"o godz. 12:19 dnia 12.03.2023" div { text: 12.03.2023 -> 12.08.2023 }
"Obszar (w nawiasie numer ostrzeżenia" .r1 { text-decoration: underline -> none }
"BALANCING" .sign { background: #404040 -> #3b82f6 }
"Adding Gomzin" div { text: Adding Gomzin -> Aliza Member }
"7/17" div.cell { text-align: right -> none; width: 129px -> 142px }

━━━━━━

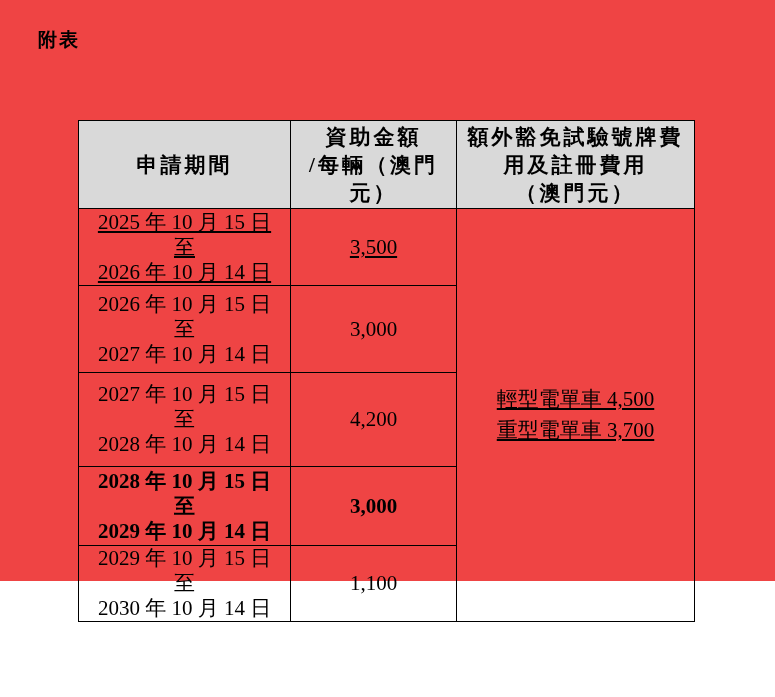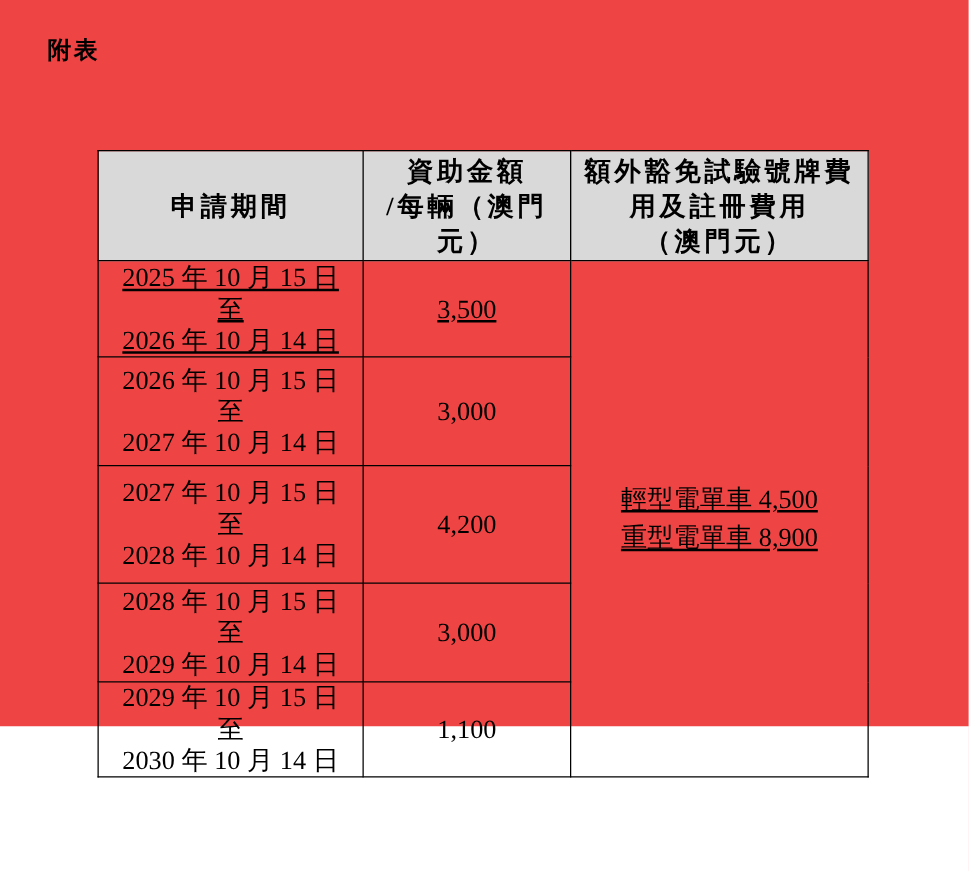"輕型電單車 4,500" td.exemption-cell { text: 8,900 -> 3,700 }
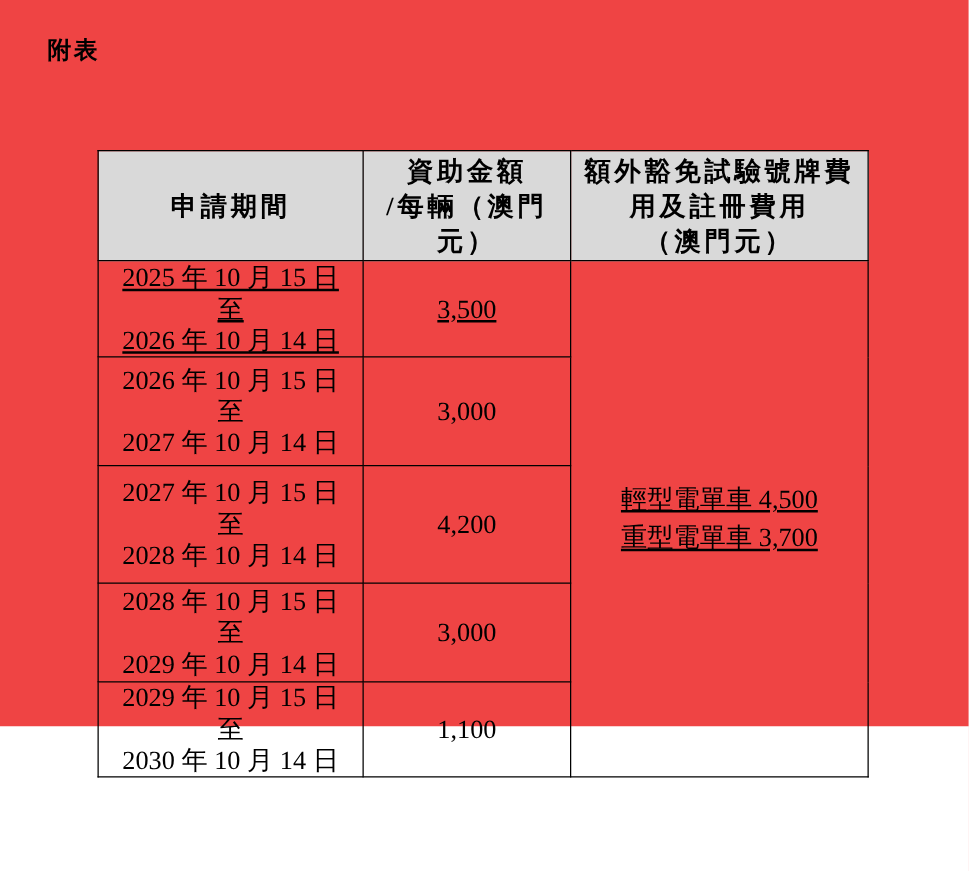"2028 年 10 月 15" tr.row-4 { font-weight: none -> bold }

━━━━━━

• **Task goal**
Take exactly the lines from the one containing "text: Adding Gomzin" through the one containing "text-align: right ->" in the data above, and output them with nothing added.

• **Exercise answer**
"Adding Gomzin" div { text: Adding Gomzin -> Aliza Member }
"7/17" div.cell { text-align: right -> none; width: 129px -> 142px }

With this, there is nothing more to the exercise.